El padre abad tenía que responder a un mensaje difícil. ¿El tema? El infierno. Se sentó ante la computadora y empezó a escribir.
«Un saludo, Carlos, esperando estés muy bien. Después de unos días de reflexión quería responder a tus preguntas sobre el infierno. Espero en Dios que alguna de estas ideas puedan ser de ayuda.
Creo que tú y yo compartimos, como tanta gente, un mismo sentimiento: el infierno nos inquieta. ¿Por qué? Porque a veces no conseguimos entender cómo un Dios bueno pueda condenar a alguien, para siempre, con un castigo tan terrible.
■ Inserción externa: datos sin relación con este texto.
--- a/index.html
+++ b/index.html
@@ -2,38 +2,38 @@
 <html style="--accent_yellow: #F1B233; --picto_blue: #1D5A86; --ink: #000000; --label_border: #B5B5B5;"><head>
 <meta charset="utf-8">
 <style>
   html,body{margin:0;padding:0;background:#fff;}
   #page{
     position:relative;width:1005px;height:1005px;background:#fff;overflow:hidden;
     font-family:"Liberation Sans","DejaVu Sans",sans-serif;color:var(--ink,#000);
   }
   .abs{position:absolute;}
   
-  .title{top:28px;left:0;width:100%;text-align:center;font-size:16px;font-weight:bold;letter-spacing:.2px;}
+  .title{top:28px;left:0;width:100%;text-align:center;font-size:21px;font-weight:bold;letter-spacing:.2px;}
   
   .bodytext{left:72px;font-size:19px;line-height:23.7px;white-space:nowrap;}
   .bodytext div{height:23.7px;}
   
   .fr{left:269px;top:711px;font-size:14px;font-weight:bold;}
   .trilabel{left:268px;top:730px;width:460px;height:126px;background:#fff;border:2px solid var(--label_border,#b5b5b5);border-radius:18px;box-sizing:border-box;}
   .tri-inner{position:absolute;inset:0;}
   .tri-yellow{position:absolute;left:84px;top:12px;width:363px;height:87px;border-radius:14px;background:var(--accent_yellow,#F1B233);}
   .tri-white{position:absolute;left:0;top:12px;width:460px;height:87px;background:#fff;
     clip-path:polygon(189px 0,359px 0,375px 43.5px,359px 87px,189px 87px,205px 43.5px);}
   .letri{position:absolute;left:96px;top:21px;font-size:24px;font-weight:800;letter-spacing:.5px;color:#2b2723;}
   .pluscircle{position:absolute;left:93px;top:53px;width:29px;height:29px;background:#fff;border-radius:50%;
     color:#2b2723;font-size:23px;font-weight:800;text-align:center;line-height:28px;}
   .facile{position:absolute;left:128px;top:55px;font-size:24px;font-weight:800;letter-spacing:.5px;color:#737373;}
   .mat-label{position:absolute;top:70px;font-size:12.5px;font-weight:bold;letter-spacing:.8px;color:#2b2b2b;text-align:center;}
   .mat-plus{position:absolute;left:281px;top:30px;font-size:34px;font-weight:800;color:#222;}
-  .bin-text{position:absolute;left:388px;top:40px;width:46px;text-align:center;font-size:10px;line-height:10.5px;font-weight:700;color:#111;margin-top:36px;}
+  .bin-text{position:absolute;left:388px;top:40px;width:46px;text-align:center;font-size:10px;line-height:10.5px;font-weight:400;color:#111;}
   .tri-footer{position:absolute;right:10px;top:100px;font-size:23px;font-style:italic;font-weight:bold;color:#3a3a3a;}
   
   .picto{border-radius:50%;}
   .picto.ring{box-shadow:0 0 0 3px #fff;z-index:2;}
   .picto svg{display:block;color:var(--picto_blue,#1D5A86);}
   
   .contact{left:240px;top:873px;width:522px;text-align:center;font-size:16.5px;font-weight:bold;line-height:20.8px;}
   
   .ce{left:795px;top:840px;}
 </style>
Además, tú y yo, como muchos católicos, querríamos un infierno prácticamente vacío, sin que ningún ser humano fuese destinado, para siempre, al fuego eterno.
Voy a la primera idea: el infierno nos inquieta. Pero, ¿basta con esa inquietud para pensar que no existe? Pensemos el problema de otra manera: ¿el universo sería mejor si no hubiese infierno?
Siempre me ha impresionado aquella reflexión de von Balthasar: si no hubiese infierno, el cielo se convertiría en un campo de concentración. Es decir, si negamos la existencia del infierno, entonces todos los seres humanos estarían “condenados” a ir, para siempre, al cielo, lo queramos o no.
Pero si el cielo consiste en amar a Dios y a los hermanos, si el cielo es el lugar donde no hay pecado ni injusticias, llegaríamos a una paradoja: el amor sería algo impuesto a todos, sin posibilidad de rebeldía.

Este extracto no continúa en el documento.